KTYV
- Steamboat Springs, Colorado; United States;
- Frequency: 105.7 MHz
- Branding: Sports on FM 105.7

Programming
- Format: Sports

Ownership
- Owner: Don Tlapek; (Blizzard Broadcasting LLC);

History
- Former call signs: KGGH (2016–2017) KKSB (2017–2018)

Technical information
- Licensing authority: FCC
- Facility ID: 191533
- Class: A
- ERP: 210 watts
- HAAT: 517 metres (1,696 ft)
- Transmitter coordinates: 40°27′4″N 106°45′6″W﻿ / ﻿40.45111°N 106.75167°W
- Translator: 97.7 MHz K249AW (Steamboat Springs)

Links
- Public license information: Public file; LMS;
- Webcast: Listen Live
- Website: Official Website

= KTYV (FM) =

KTYV (105.7 FM) is a radio station licensed to serve the community of Steamboat Springs, Colorado.
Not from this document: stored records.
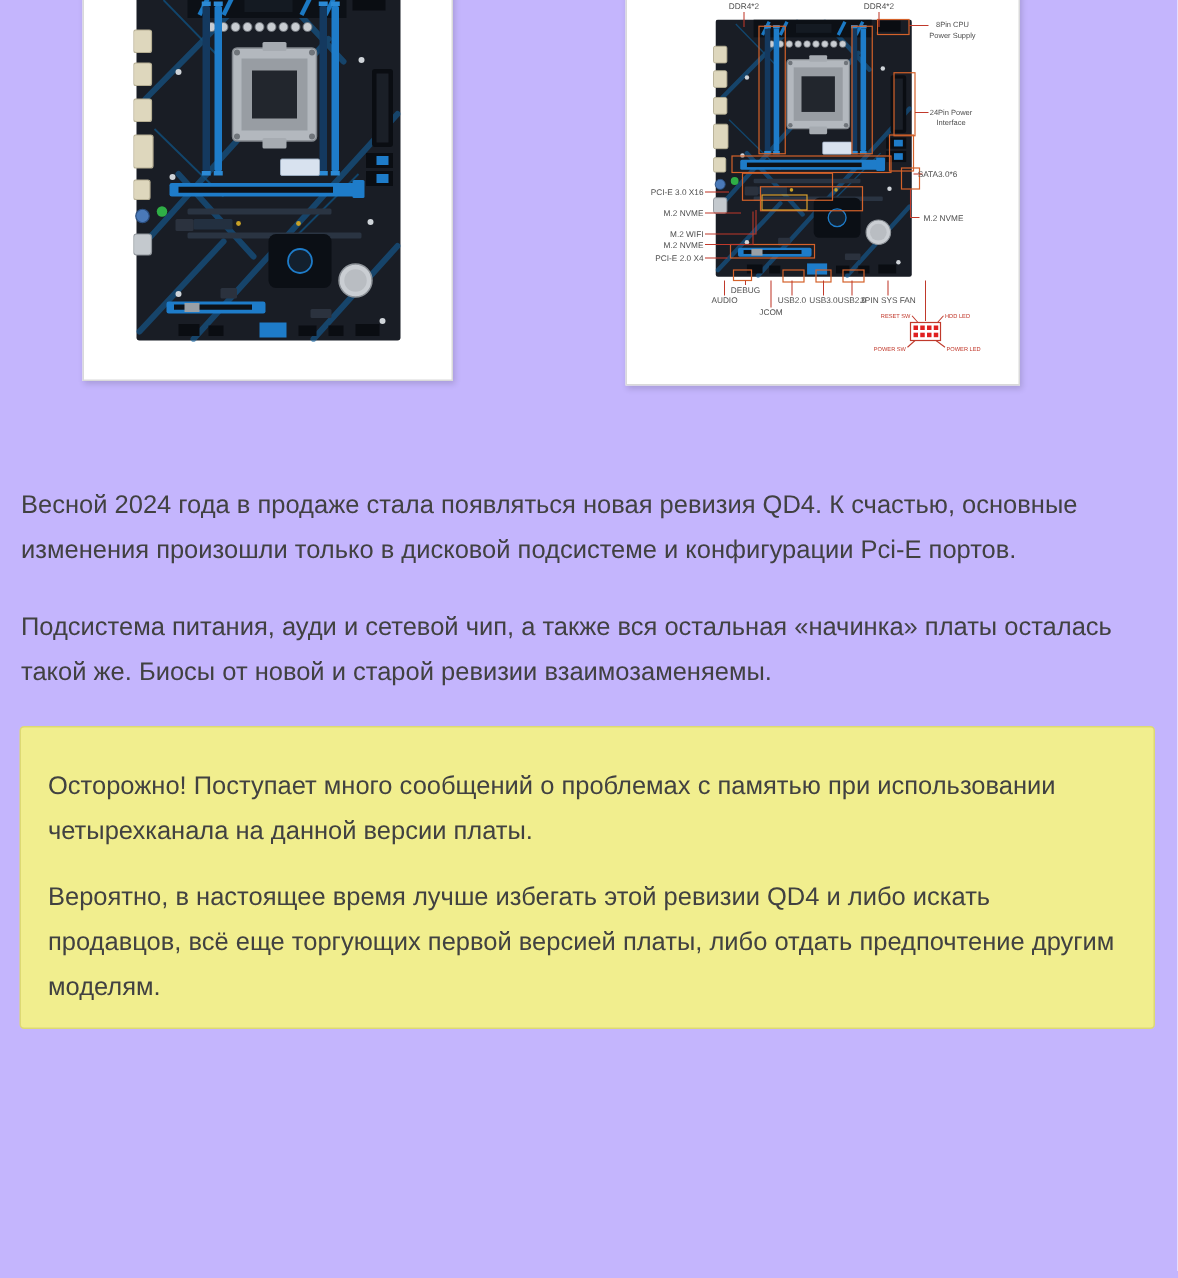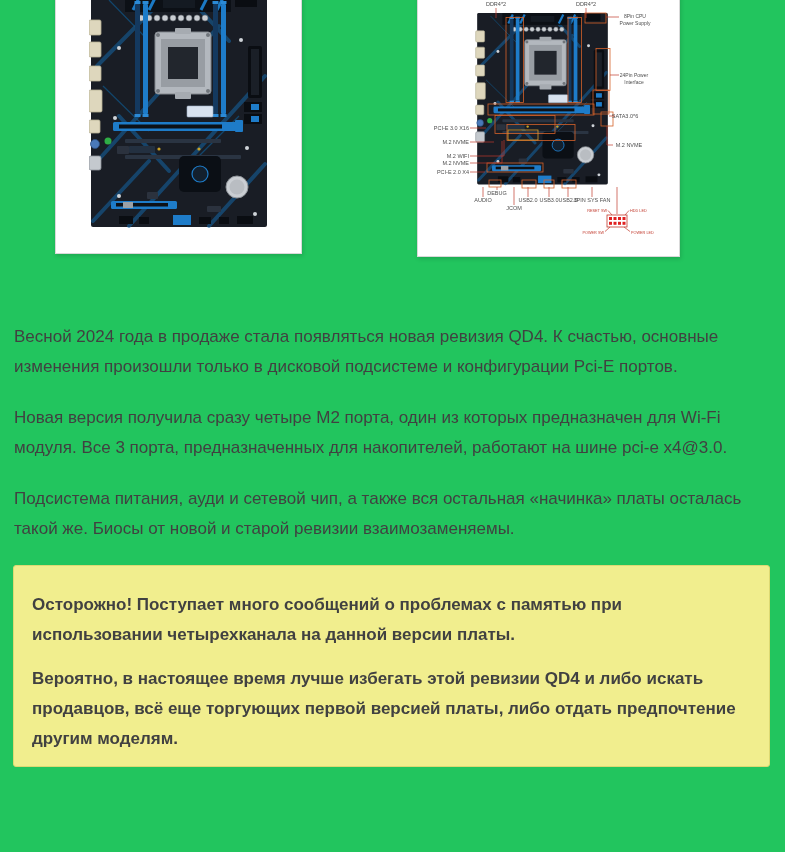"Весной 2024 года в продаже" .page { background: #22c55e -> #c4b5fd }
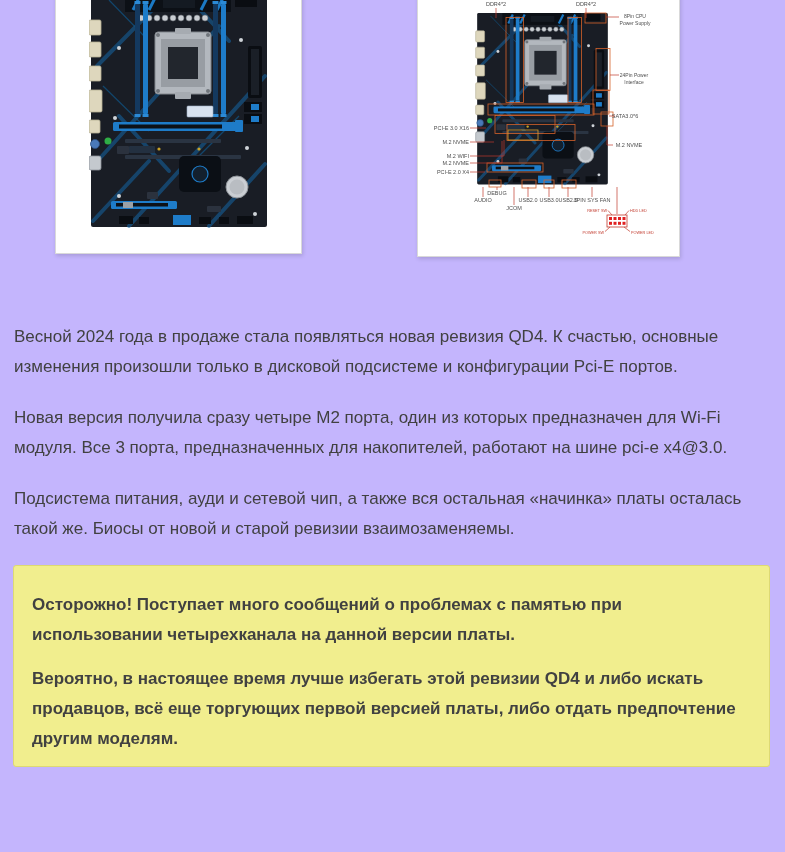"Новая версия получила сразу четыре" p { html: <p>Новая версия получила сразу четыре M2 порта, один из которых предназначен для Wi-Fi модуля. Все 3 порта, предназначенных для накопителей, работают на шине pci-e x4@3.0.</p> -> none }
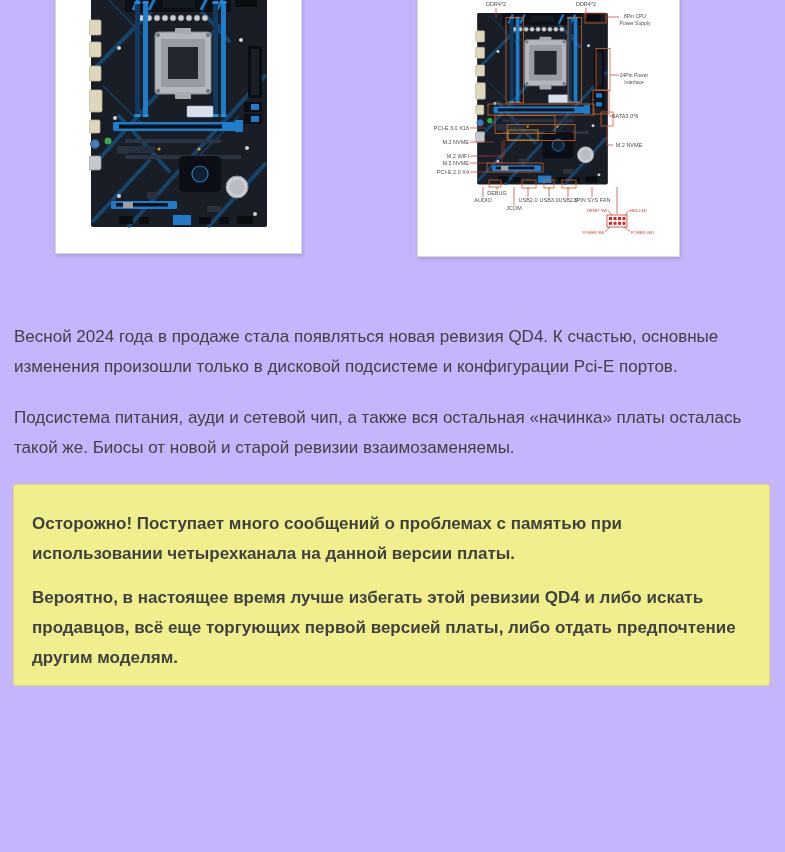"Осторожно! Поступает много сообщений о" .warning p { font-weight: bold -> none }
The station is owned by Don Tlapek, through licensee Blizzard Broadcasting LLC, and airs a sports radio format.

The station was assigned the call sign KGGH by the Federal Communications Commission on July 19, 2016. The station changed its call sign to KKSB on November 9, 2017, and to KTYV on June 11, 2018.